- _DATA SHOWN_
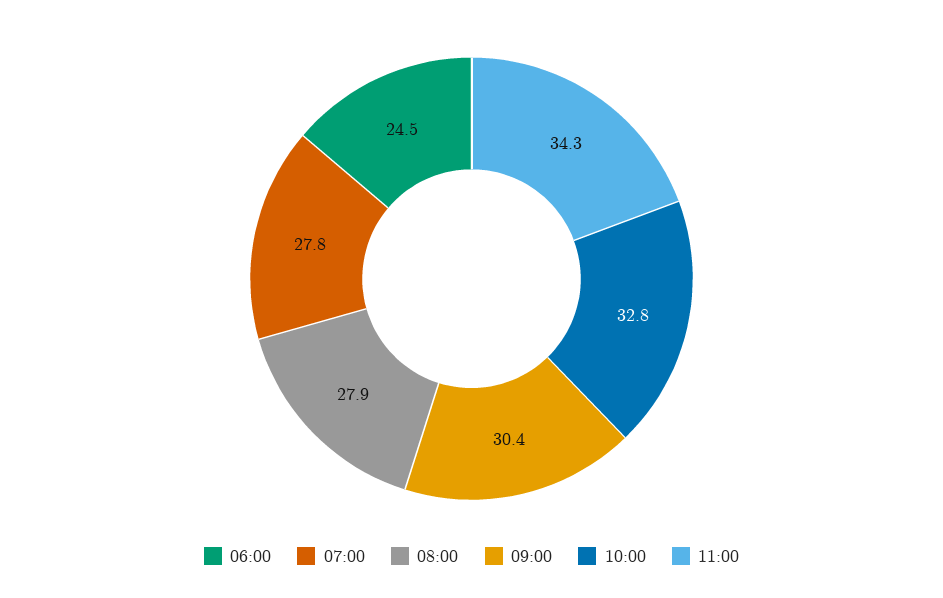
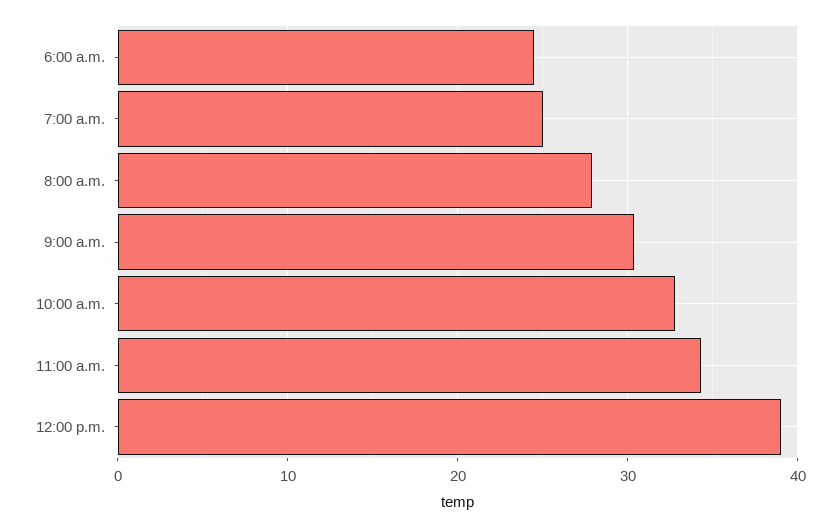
07:00: 27.8 -> 25
12:00 p.m.: none -> 39

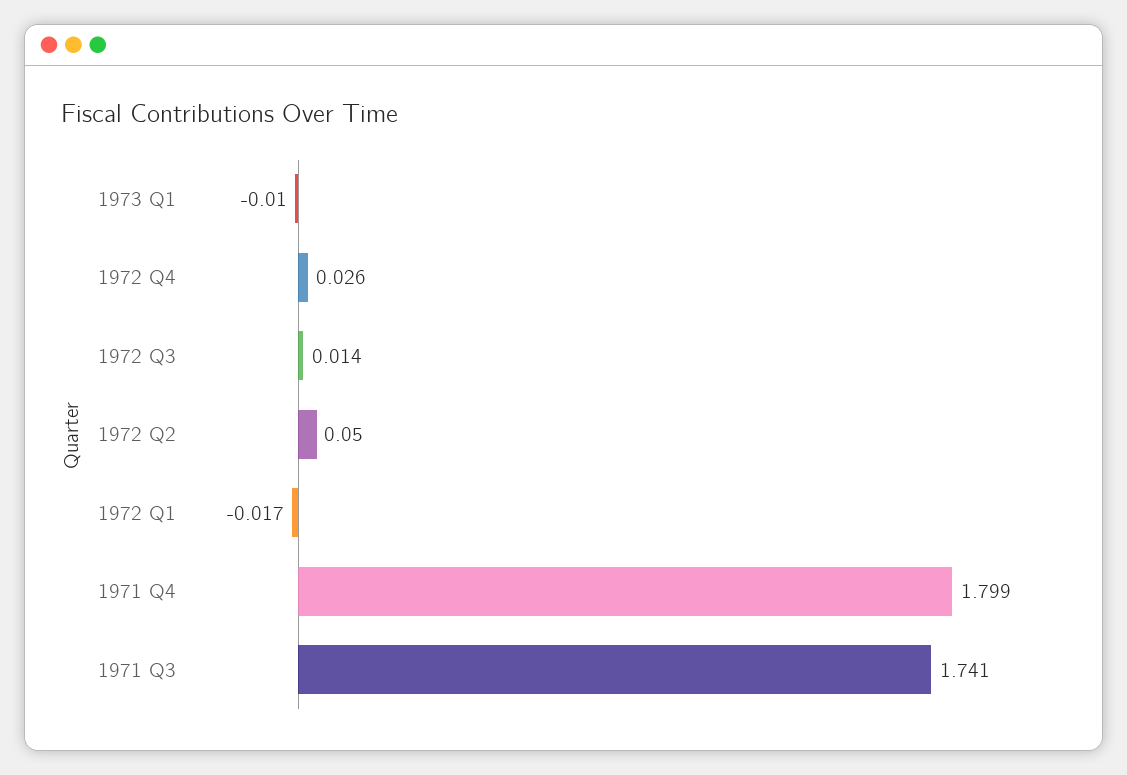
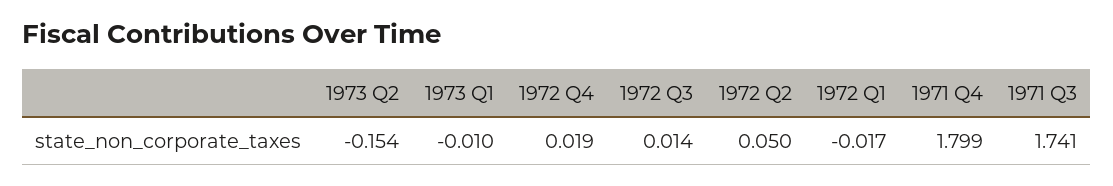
1972 Q4: 0.026 -> 0.019
1973 Q2: none -> -0.154

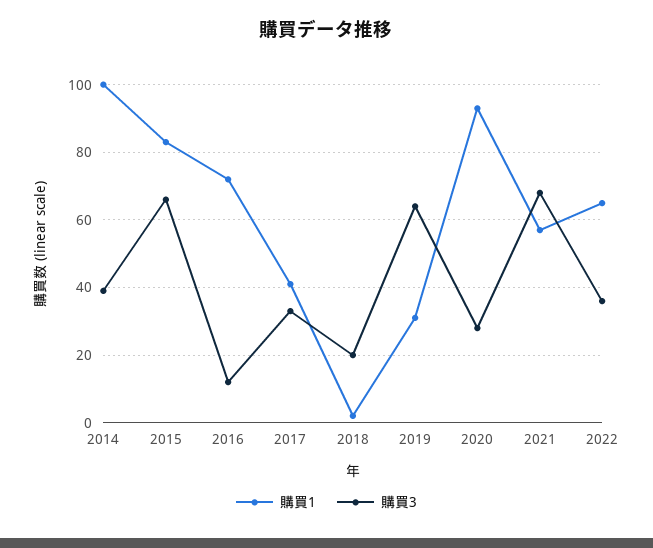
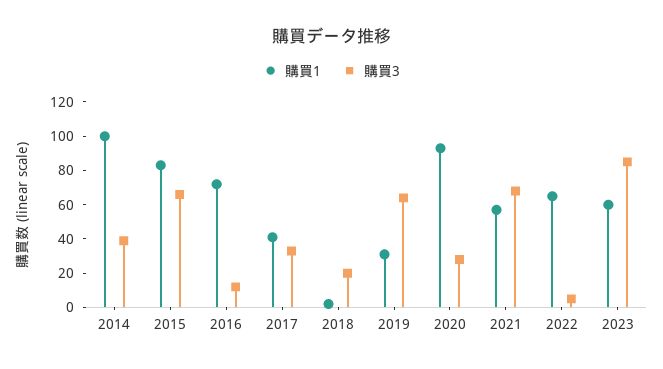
購買3, 2022: 35 -> 5
購買1, 2023: none -> 60
購買3, 2023: none -> 85

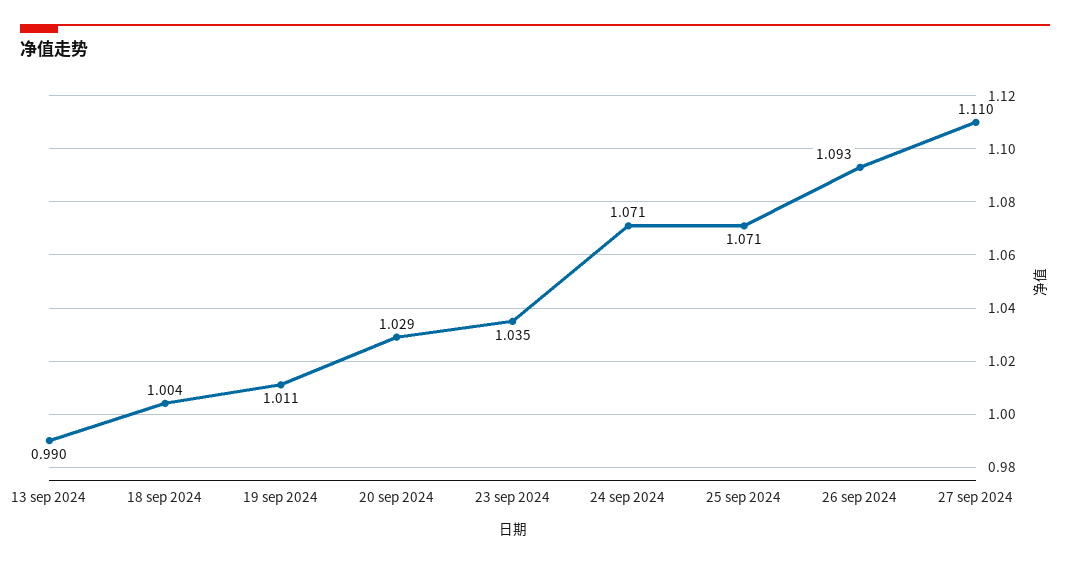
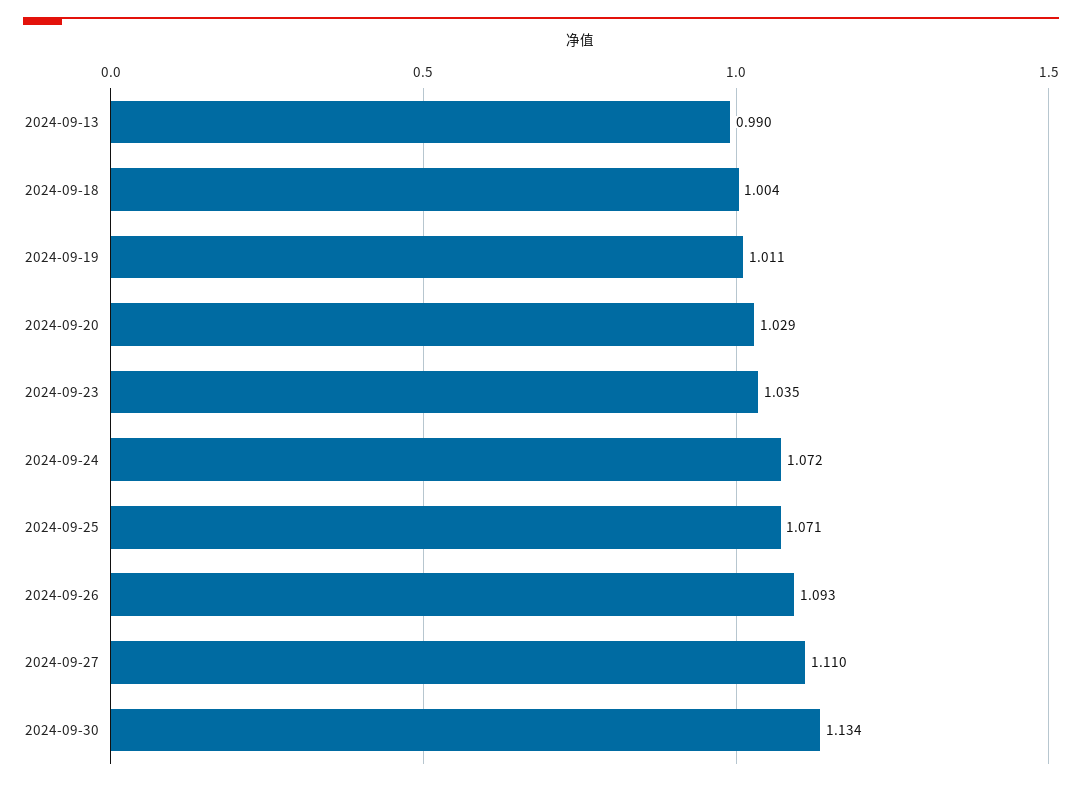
24 sep 2024: 1.071 -> 1.072
2024-09-30: none -> 1.134

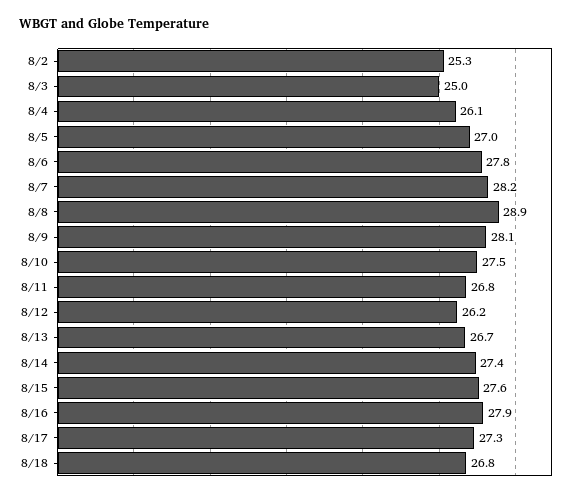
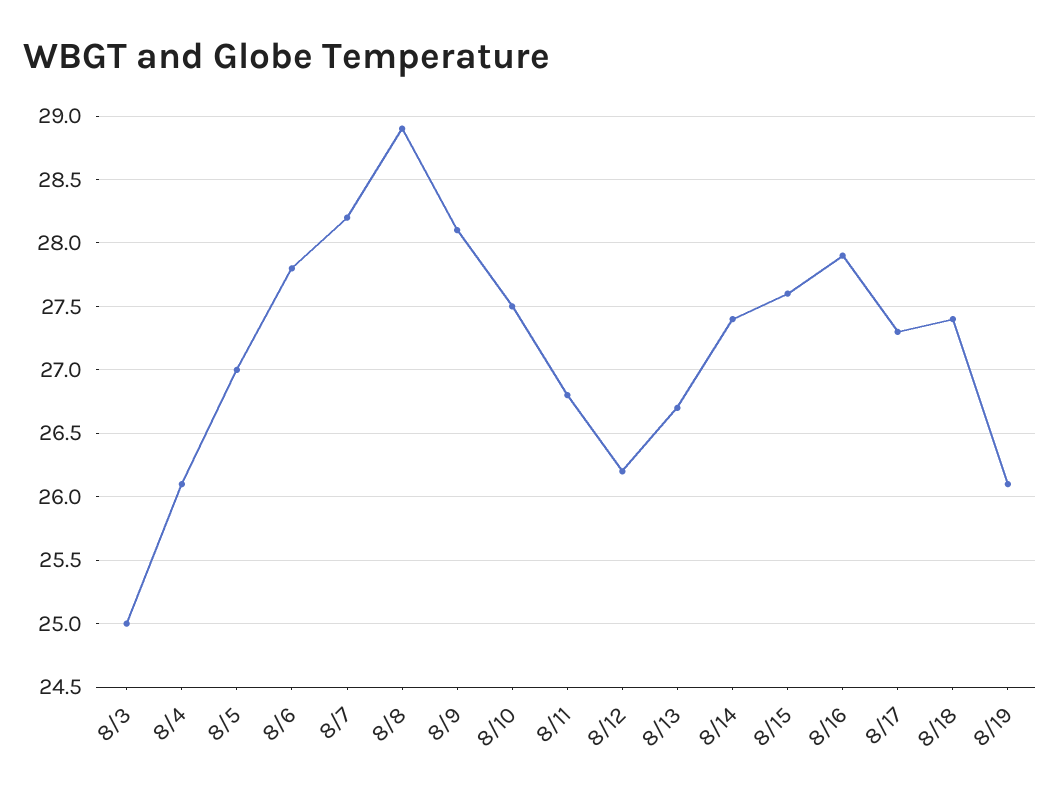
8/2: 25.3 -> none
8/18: 26.8 -> 27.4
8/19: none -> 26.1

- _TASK OBJECTIVE_
Pull out all lines containing the word "none" from the entries above.

- _RESPONSE TO THIS TASK_
12:00 p.m.: none -> 39
1973 Q2: none -> -0.154
購買1, 2023: none -> 60
購買3, 2023: none -> 85
2024-09-30: none -> 1.134
8/2: 25.3 -> none
8/19: none -> 26.1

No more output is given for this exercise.